Sixty patients (mean [SD] age, 59.9 [8.4] years; 43 [72%] male) participated in the study: 31 in the exenatide group and 29 in the placebo group. Data from 1 patient were excluded from the analysis because of extreme outlying values despite log transformation (eFigure 1 in the Supplement). Patient demographics and baseline characteristics were generally similar between the 2 groups (eTable 1 in the Supplement), although exenatide-treated participants were slightly older, had higher baseline MDS-UPDRS Part 3 scores, and had slightly lower levodopa equivalent dose than placebo-assigned participants. Comparison of biomarkers (log transformed) at baseline were similar between the 2 groups (Figure 2).

Figure 2. Baseline Biomarker Profile in the Exenatide and Placebo Groups.

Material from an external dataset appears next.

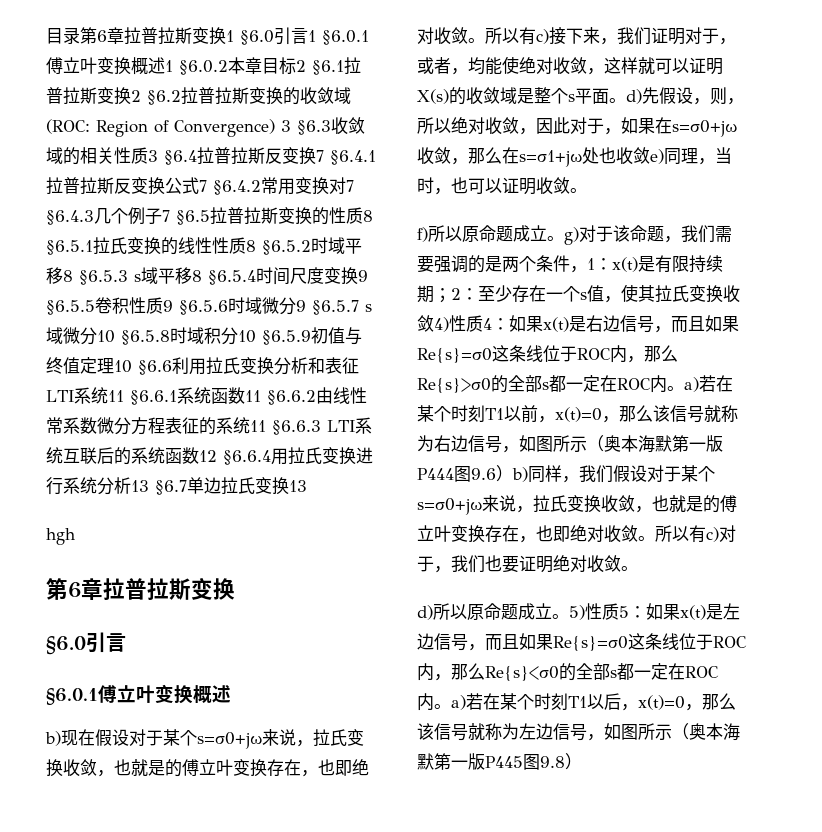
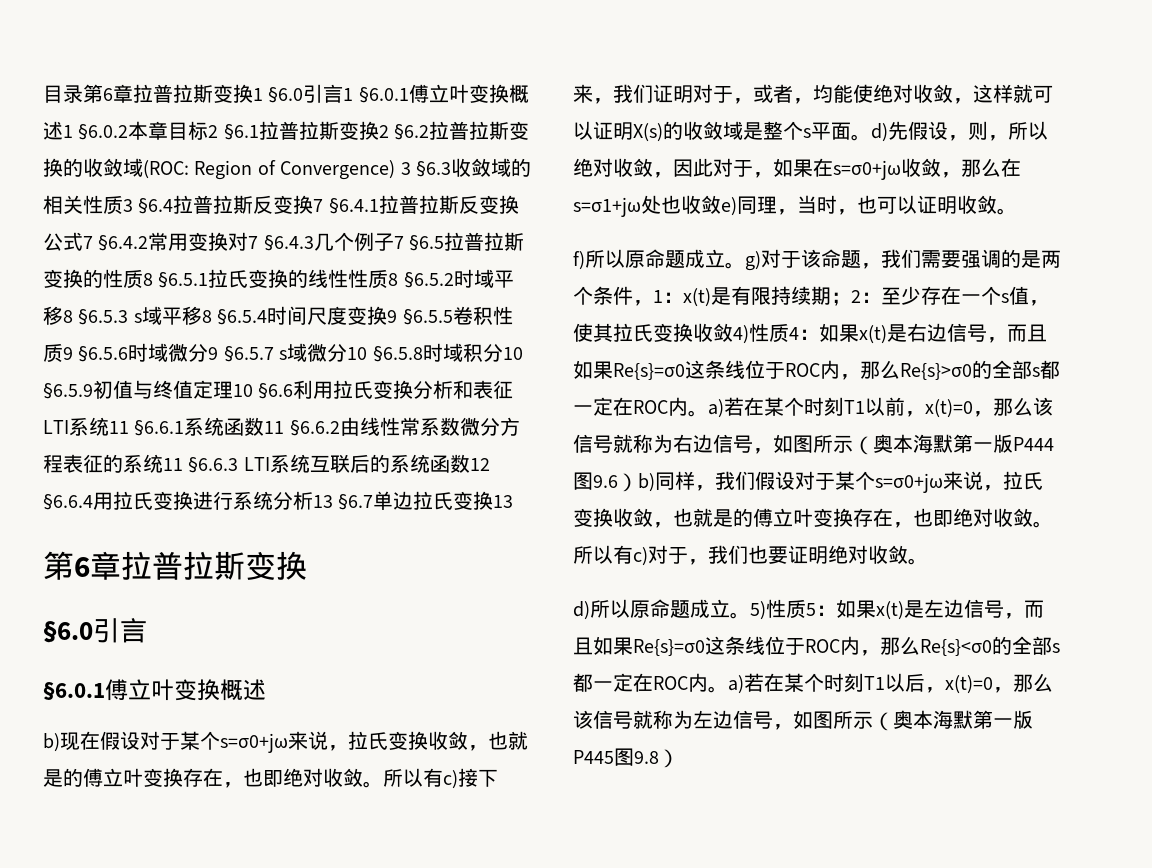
[46,528,75,545] // hgh -> (514, 501) none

Bars represent mean adjusted for differences in extracellular vesicle concentration; Error bars represent SE. Akt indicates protein kinase B; AU,  absorbance units at 450 nm; ErK, extracellular signal-related kinase; GSK-3β, glycogen synthase 3β; IRS-1, insulin receptor substrate 1; JNK, c-Jun N-terminal kinase; MAPK, mitogen-associated protein kinase; mTOR, mechanistic target of rapamycin; p-, phosphorylated; t-, total.

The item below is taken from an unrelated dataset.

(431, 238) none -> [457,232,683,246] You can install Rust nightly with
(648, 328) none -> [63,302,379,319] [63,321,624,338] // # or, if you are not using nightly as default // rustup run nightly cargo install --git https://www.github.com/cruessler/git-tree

Association of Exenatide With Biomarker Changes

Exenatide-treated patients had an early and sustained increase in IRS-1 p-Tyr compared with placebo-assigned participants, resulting in a significant adjusted between-group difference at 24 weeks (0.22 absorbance unit [AU]; 95% CI, 0.04-0.39; P = .02), 48 weeks (0.27 AU; 95% CI, 0.09-0.44; P = .003), and 60 weeks (0.23 AU; 95% CI, 0.05-0.41; P = .01) (Figure 3A).

Figure 3. Association of Exenatide With Phosphorylation of Insulin Receptor Signaling Substrate 1 (IRS-1) Proteins .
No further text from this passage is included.